Data for the task ▸
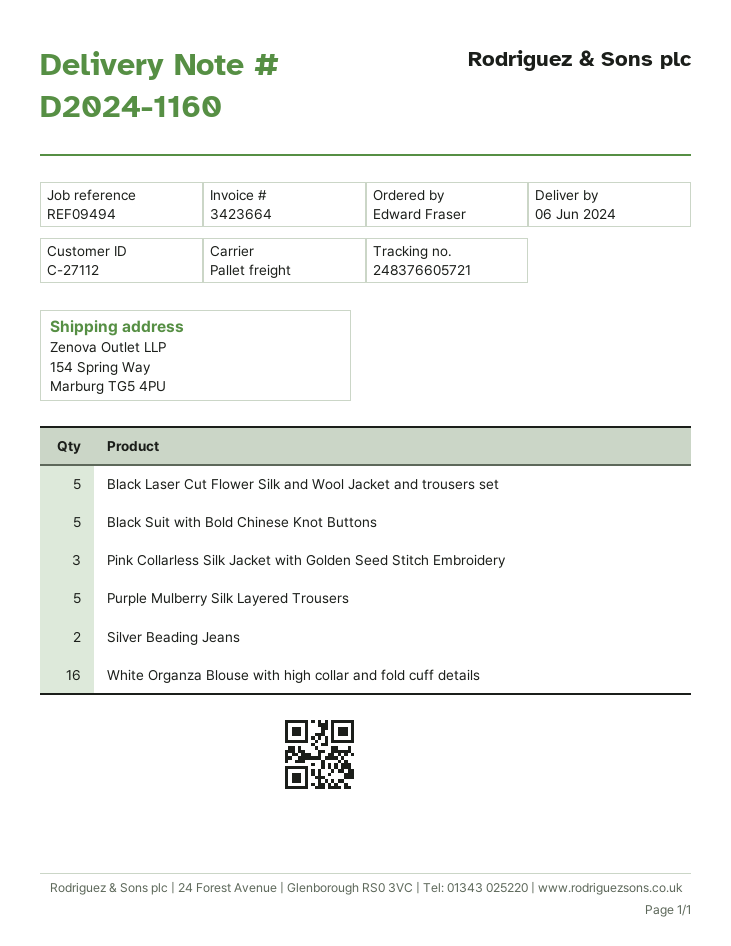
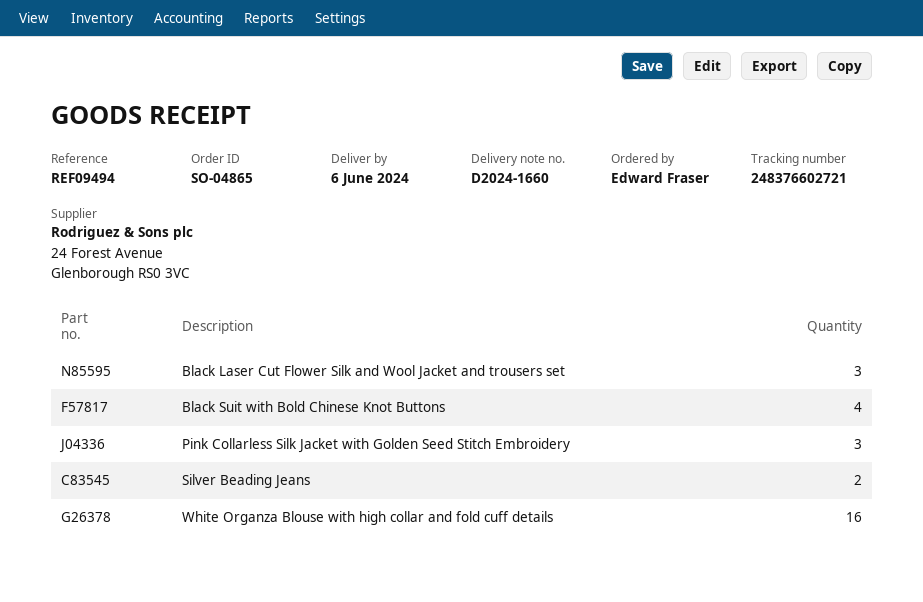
delivery note number: D2024-1160 -> D2024-1660
tracking number: 248376605721 -> 248376602721
Black Laser Cut Flower Silk and Wool Jacket and trousers set: 5 -> 3
Black Suit with Bold Chinese Knot Buttons: 5 -> 4
Purple Mulberry Silk Layered Trousers: 5 -> none

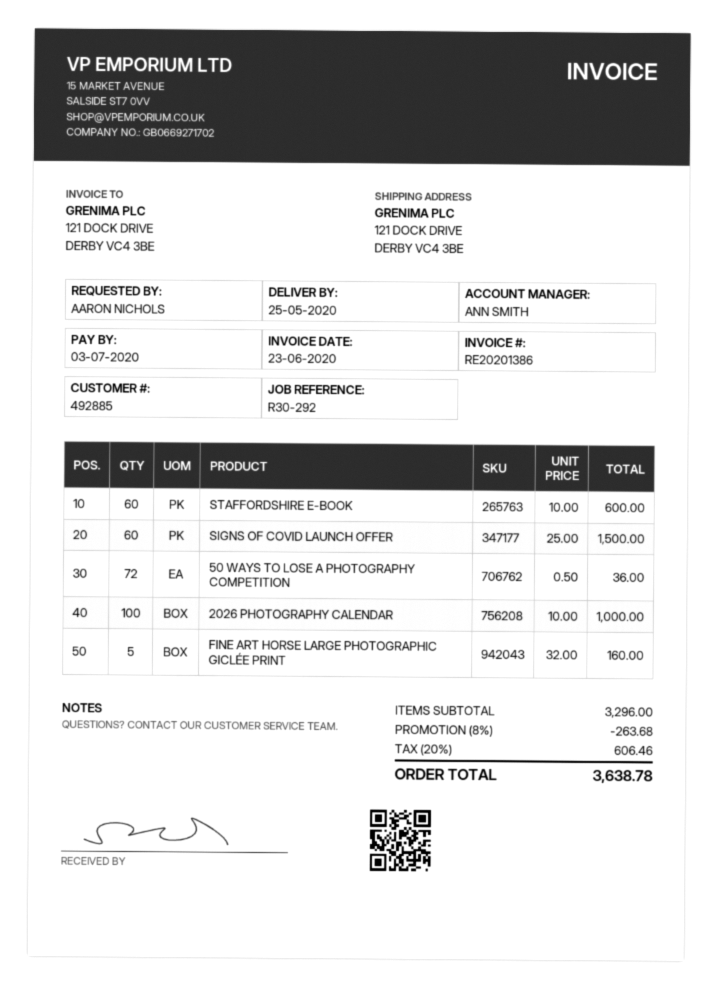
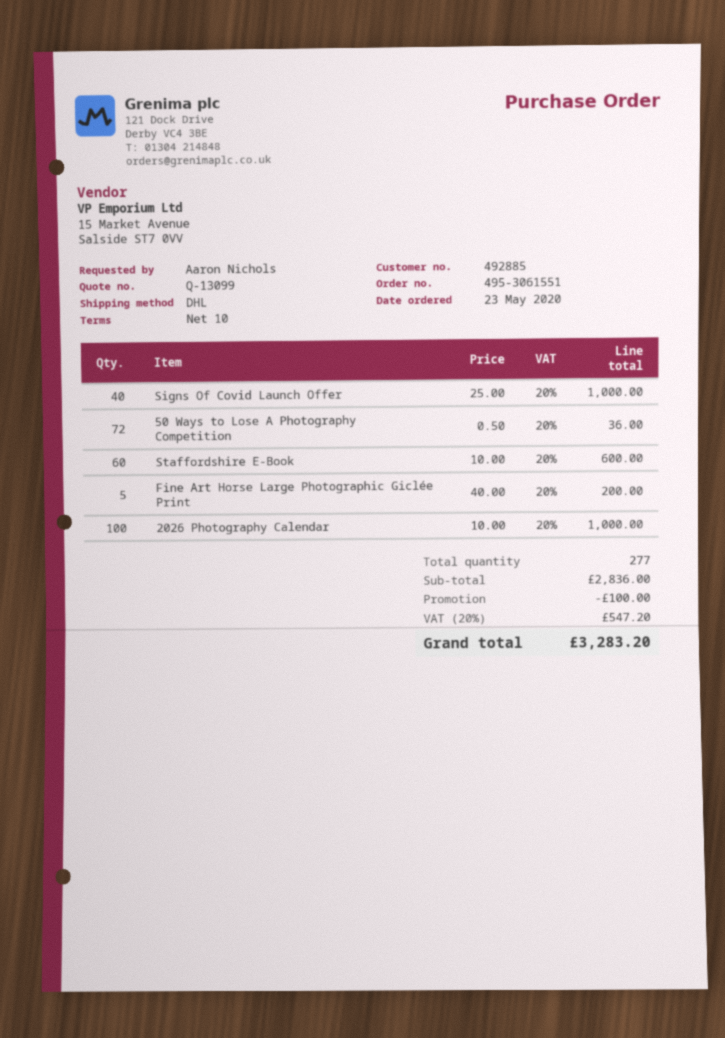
SIGNS OF COVID LAUNCH OFFER: 60 x 25.00 = 1500.00 -> 40 x 25.00 = 1000.00
FINE ART HORSE LARGE PHOTOGRAPHIC GICLÉE PRINT: 5 x 32.00 = 160.00 -> 5 x 40.00 = 200.00
subtotal: 3296.00 -> 2836.00
discount: 263.68 -> 100.00
tax: 20% = 606.46 -> 20% = 547.20
total: 3638.78 -> 3283.20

Task instructions ▸
Everything in the material goes into the copy exactly, except the images.

Answer to the problem ▸
delivery note number: D2024-1160 -> D2024-1660
tracking number: 248376605721 -> 248376602721
Black Laser Cut Flower Silk and Wool Jacket and trousers set: 5 -> 3
Black Suit with Bold Chinese Knot Buttons: 5 -> 4
Purple Mulberry Silk Layered Trousers: 5 -> none

SIGNS OF COVID LAUNCH OFFER: 60 x 25.00 = 1500.00 -> 40 x 25.00 = 1000.00
FINE ART HORSE LARGE PHOTOGRAPHIC GICLÉE PRINT: 5 x 32.00 = 160.00 -> 5 x 40.00 = 200.00
subtotal: 3296.00 -> 2836.00
discount: 263.68 -> 100.00
tax: 20% = 606.46 -> 20% = 547.20
total: 3638.78 -> 3283.20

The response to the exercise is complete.